MoCam-VR:

An Occlusion-Resilient Low-Cost Dexterous Hand-arm Teleoperation System for Imitation Learning

1Beijing Institute of Technology

Abstract

We introduce MoCam-VR (Motion Capture Camera System), a low-cost teleoperation system designed for hand-arm manipulation.

MoCam-VR integrates a dynamic camera setup that can maintain an optimal perspective of the hand. This innovative design eliminates finger occlusion and expands the range of motion. By leveraging multi-perspective views displayed in VR, MoCam-VR effectively addresses environmental occlusion. With properly configured camera perspectives and visual feedback, it ensures a correct human-robot mapping without requiring any calibration, enabling natural and intuitive teleoperation regardless of the operator's position—whether facing the robot's front, back, or side.

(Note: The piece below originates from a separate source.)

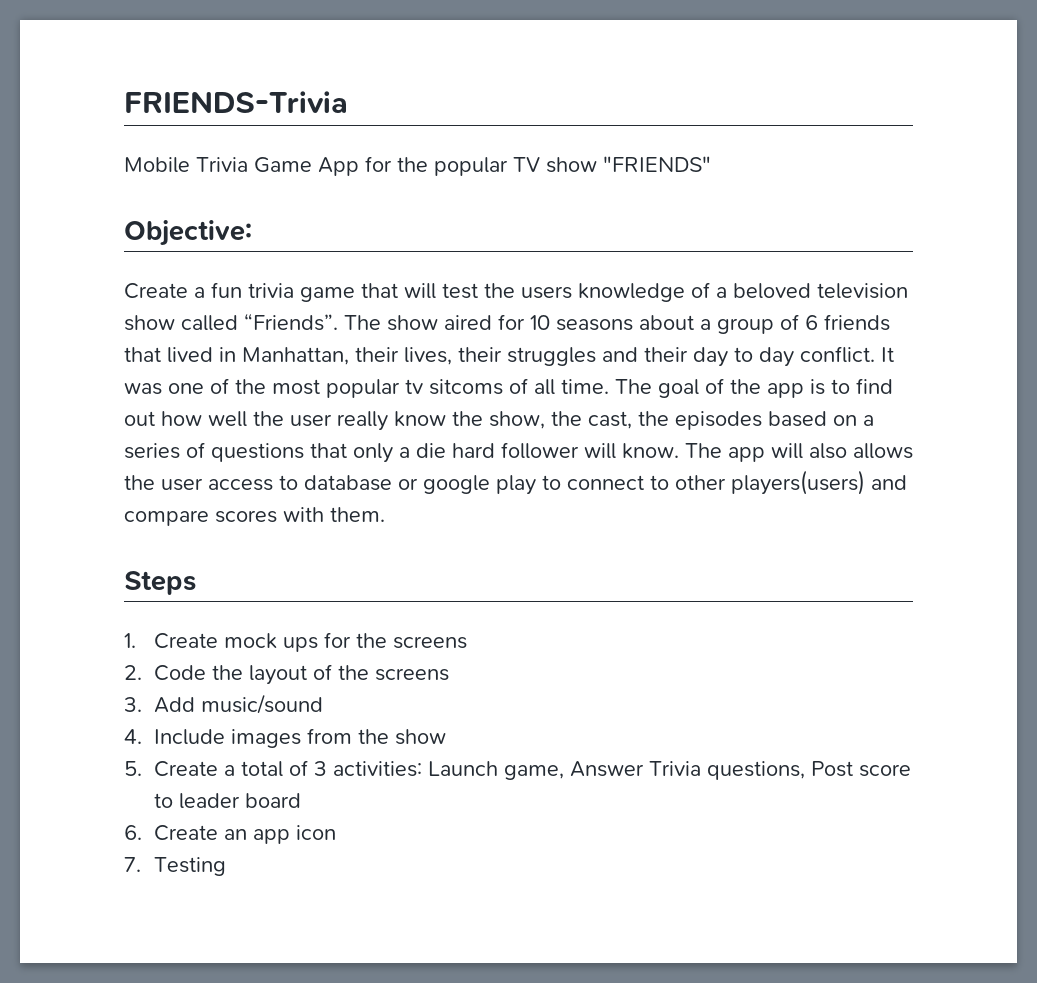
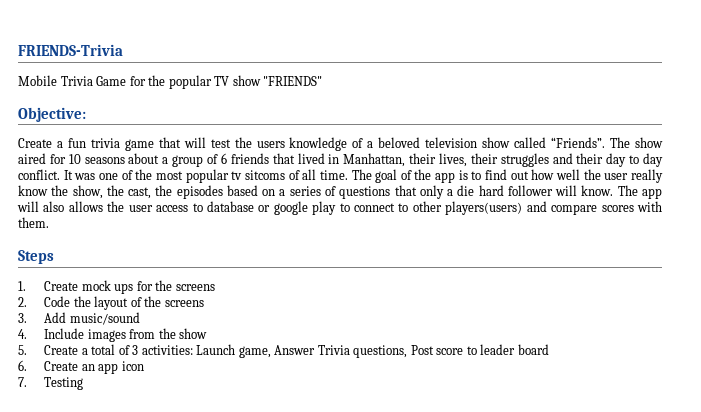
[318,157,359,176] App -> (127, 81) none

Experimental results demonstrate that MoCam-VR outperforms other low-cost vision-based systems in terms of dexterity and reliability, while achieving performance comparable to high-end motion capture solutions across a variety of tasks. Constructed using off-the-shelf components and 3D printed parts, MoCam-VR is affordable and easily replicable.

Introductioin

Method

System Layout

System Layout: Left: The user wears a VR headset and gloves to capture data. To mitigate environmental occlusion, the VR headset receives multi-Perspective from additional RGB cameras. Right: With support for multiple operation modes, the system enables multi end-effectors manipulation.

Teleoperation Results

We evaluate MoCam-VR by completing all ten tasks from the Telekinesis benchmark. Each task is executed ten times consecutively, and the success rate (SR) is recorded. Our results highlight MoCam-VR’s exceptional performance among vision-based low-cost teleoperation systems. As shown in the table above, MoCam-VR achieves a perfect success rate (10/10) in eight out of the ten tasks, outperforming both Telekinesis and AnyTeleop in complex tasks such as Box Rotation, Cup Stack, and Open Drawer & Pickup Cup.

MoCam-VR demonstrates consistent superiority in tasks requiring precise dexterity and stability, such as Scissor Pickup and Two Cup Stacking, where even a minor error in hand reconstruction could lead to failure. Notably, in the Open Drawer task, MoCam-VR achieved a perfect score despite the added complexity of requiring the drawer to be opened by grasping the handle, compared to AnyTeleop’s simpler approach.

Compared to AnyTeleop, which relies solely on fixed RGB or RGB-D cameras, MoCam-VR’s hand-mounted camera maintains an optimal viewpoint, minimizing finger occlusion and enabling more accurate hand pose estimation. In tasks prone to environmental occlusion, such as Open Drawer & Pickup Cup, MoCam-VR achieves a 100% success rate due to the additional perspectives provided by multiple cameras, offering a clearer view of objects and enabling more precise grasping.

Video

Task Description

Success Rate Comparison

Task Telekinesis AnyTeleop Ours
Pickup Dice Toy 9/10 10/10 10/10
Pickup Fabric Toy 9/10 10/10 10/10
Box Rotation 6/10 6/10 10/10
Scissor Pickup 7/10 8/10 9/10
Cup Stack 6/10 9/10 10/10
Two Cup Stacking 3/10 7/10 9/10
Pouring Cubes onto Plate 7/10 7/10 10/10
Cup Into Plate 8/10 10/10 10/10
Open Drawer 9/10 10/10 10/10
Open Drawer & Pickup Cup 6/10 9/10 10/10